▶ Exercise objective:
Begin at the line containing "Despliegue en: http://devwed.tryasp.net/" in the entries below and end at the line containing "GitHub - net-api-marketbert"; transcribe that range exactly and nothing outside it.

▶ Dataset content:

---

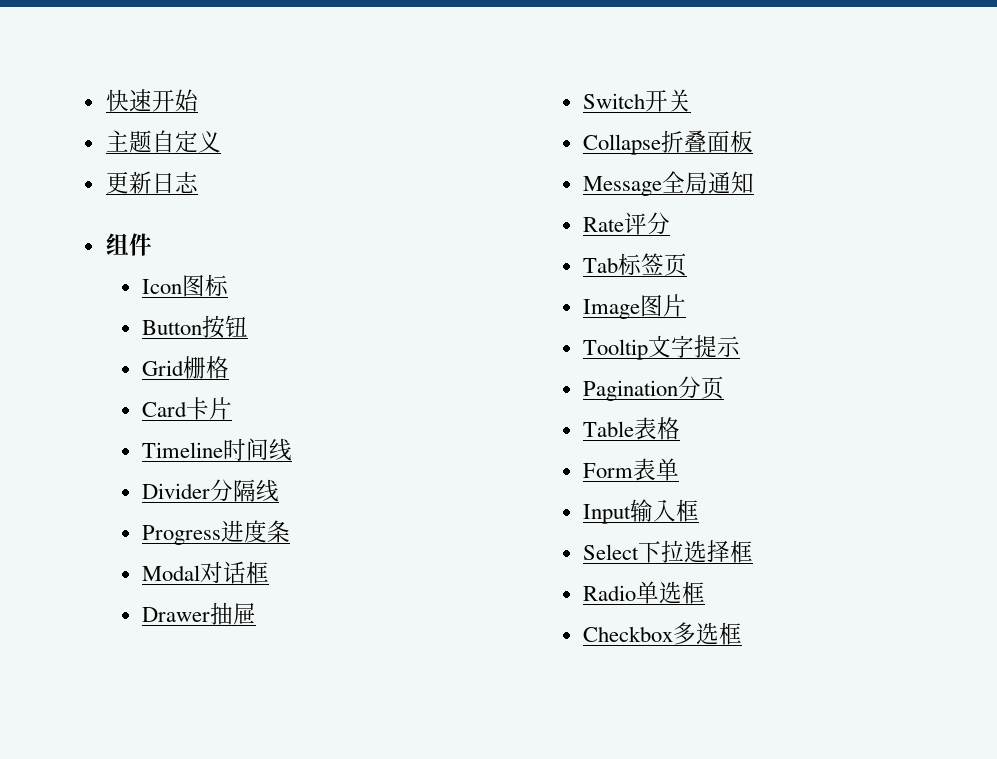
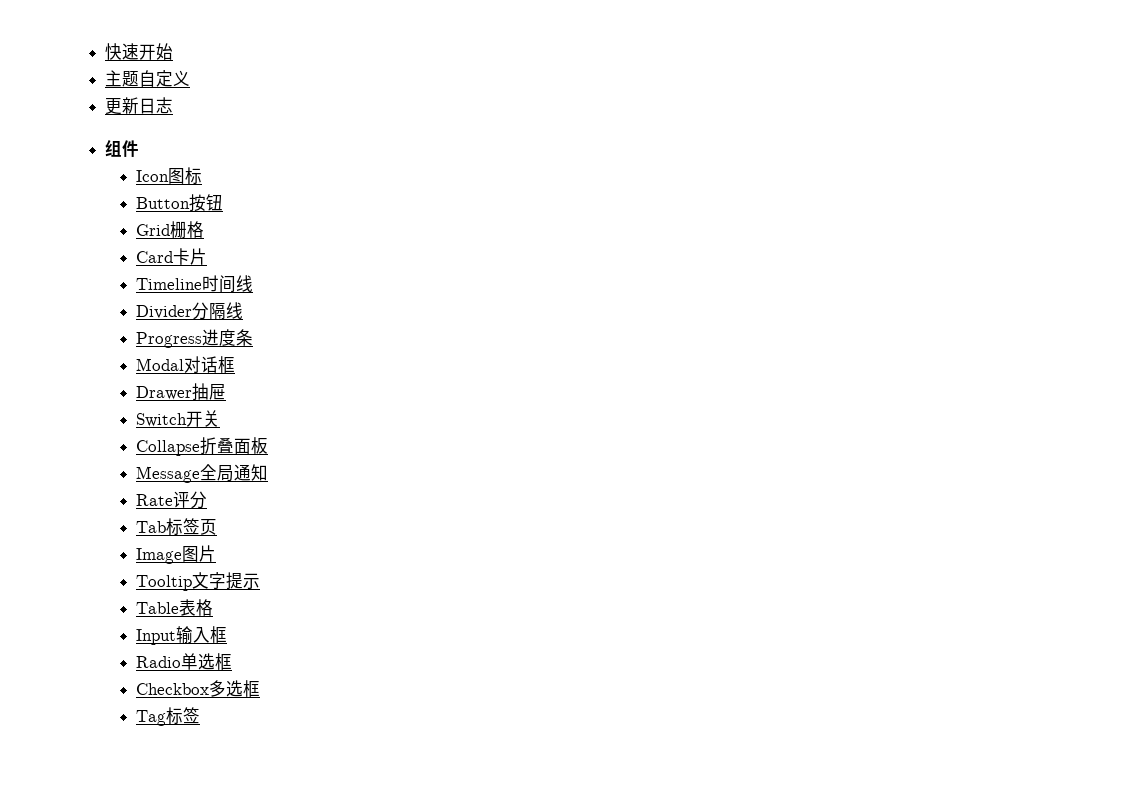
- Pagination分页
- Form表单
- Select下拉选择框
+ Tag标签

---

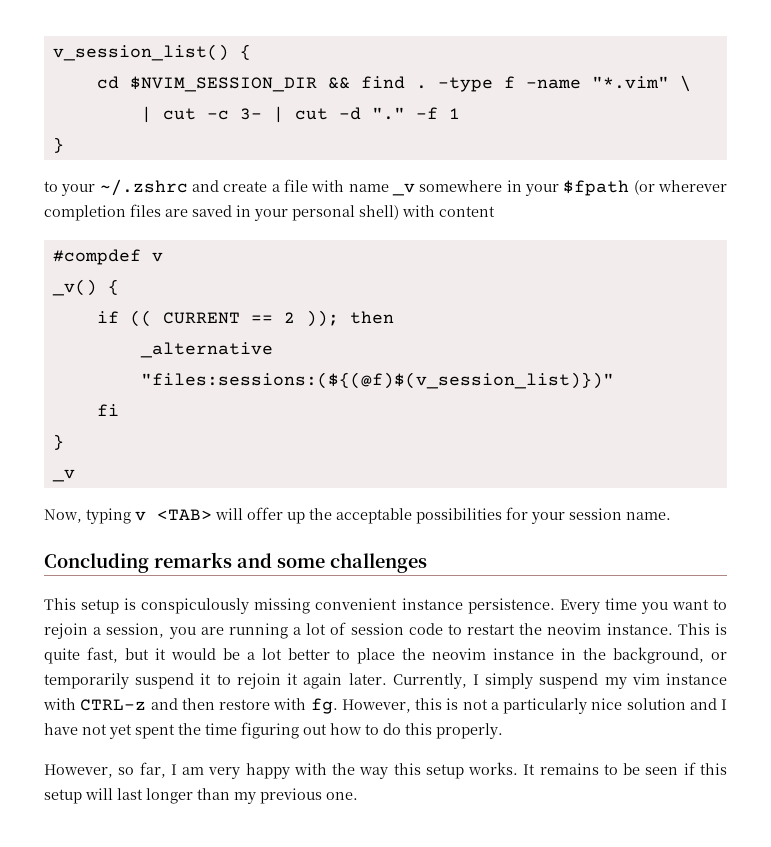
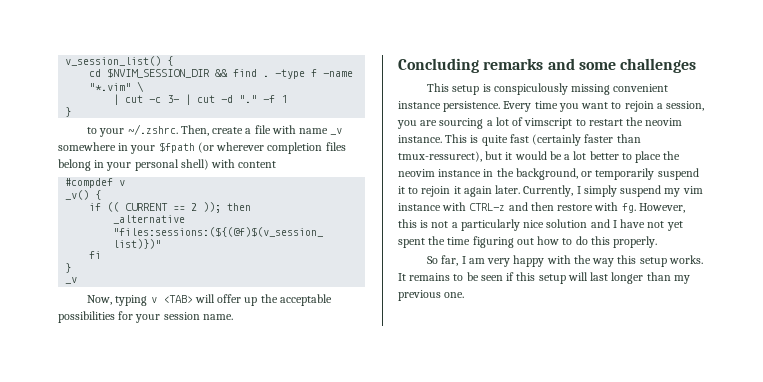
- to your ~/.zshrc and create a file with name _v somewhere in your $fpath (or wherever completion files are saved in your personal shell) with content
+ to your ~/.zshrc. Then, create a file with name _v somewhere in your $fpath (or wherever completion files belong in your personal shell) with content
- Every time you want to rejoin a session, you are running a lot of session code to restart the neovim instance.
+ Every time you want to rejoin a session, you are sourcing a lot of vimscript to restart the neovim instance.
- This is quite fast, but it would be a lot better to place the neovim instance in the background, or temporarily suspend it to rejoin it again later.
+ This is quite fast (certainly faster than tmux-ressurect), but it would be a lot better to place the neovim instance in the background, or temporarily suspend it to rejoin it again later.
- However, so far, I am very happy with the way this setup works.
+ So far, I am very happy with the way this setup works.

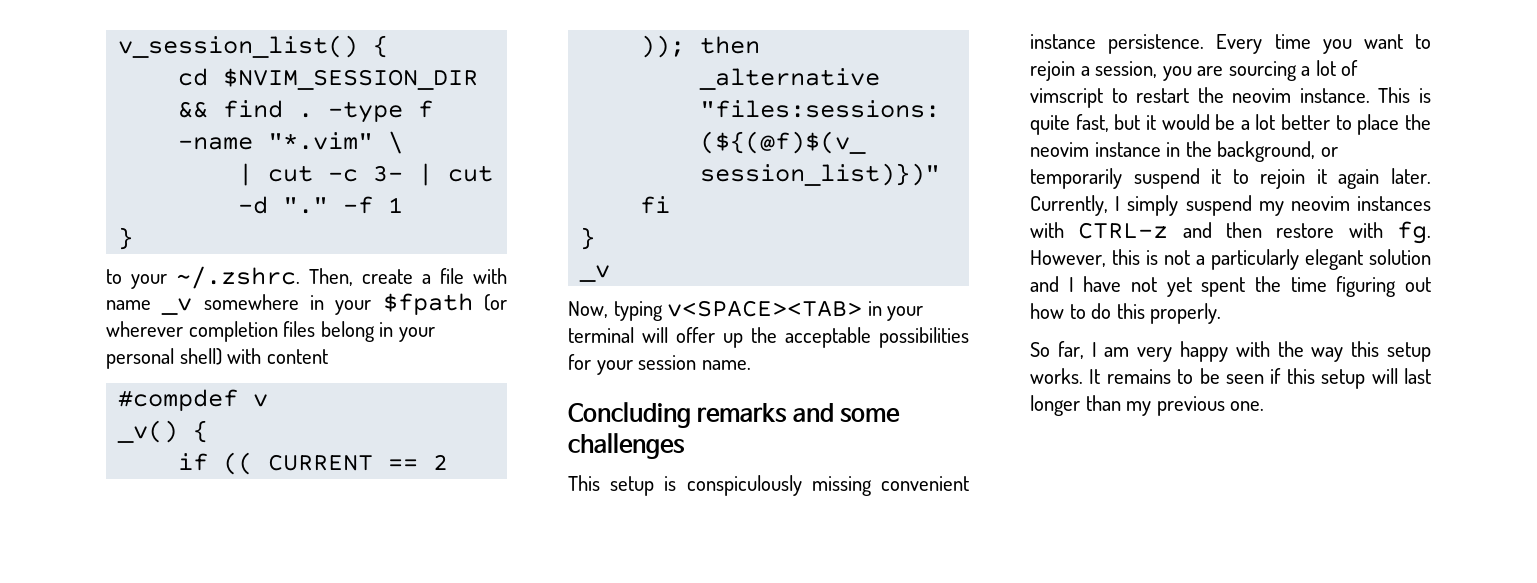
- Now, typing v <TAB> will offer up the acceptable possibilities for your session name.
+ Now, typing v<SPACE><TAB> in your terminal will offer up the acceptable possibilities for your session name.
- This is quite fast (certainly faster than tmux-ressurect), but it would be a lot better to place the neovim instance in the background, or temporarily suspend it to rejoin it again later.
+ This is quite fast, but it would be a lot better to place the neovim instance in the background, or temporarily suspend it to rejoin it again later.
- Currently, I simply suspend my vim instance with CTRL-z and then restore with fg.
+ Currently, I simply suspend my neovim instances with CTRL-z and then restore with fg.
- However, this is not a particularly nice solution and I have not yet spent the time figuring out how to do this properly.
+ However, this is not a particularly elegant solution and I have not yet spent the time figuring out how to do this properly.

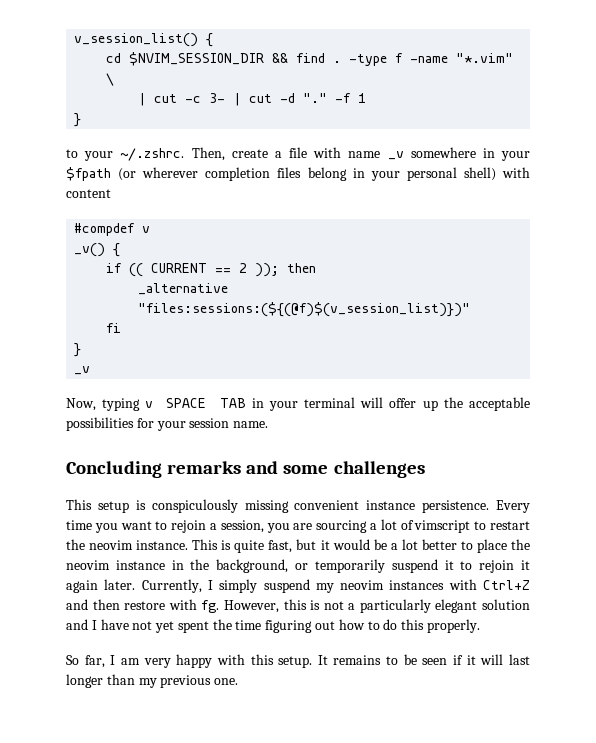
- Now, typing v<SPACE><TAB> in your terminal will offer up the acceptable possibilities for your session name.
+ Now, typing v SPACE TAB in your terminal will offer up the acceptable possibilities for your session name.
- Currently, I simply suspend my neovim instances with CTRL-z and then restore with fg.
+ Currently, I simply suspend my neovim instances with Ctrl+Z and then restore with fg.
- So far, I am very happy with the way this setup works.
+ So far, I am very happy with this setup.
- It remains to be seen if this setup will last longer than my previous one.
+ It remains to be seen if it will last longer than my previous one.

---

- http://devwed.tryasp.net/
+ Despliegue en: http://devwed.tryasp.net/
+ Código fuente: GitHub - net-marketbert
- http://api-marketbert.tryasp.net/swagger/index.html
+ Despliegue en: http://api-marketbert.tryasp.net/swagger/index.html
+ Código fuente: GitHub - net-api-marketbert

---

▶ Your response:
+ Despliegue en: http://devwed.tryasp.net/
+ Código fuente: GitHub - net-marketbert
- http://api-marketbert.tryasp.net/swagger/index.html
+ Despliegue en: http://api-marketbert.tryasp.net/swagger/index.html
+ Código fuente: GitHub - net-api-marketbert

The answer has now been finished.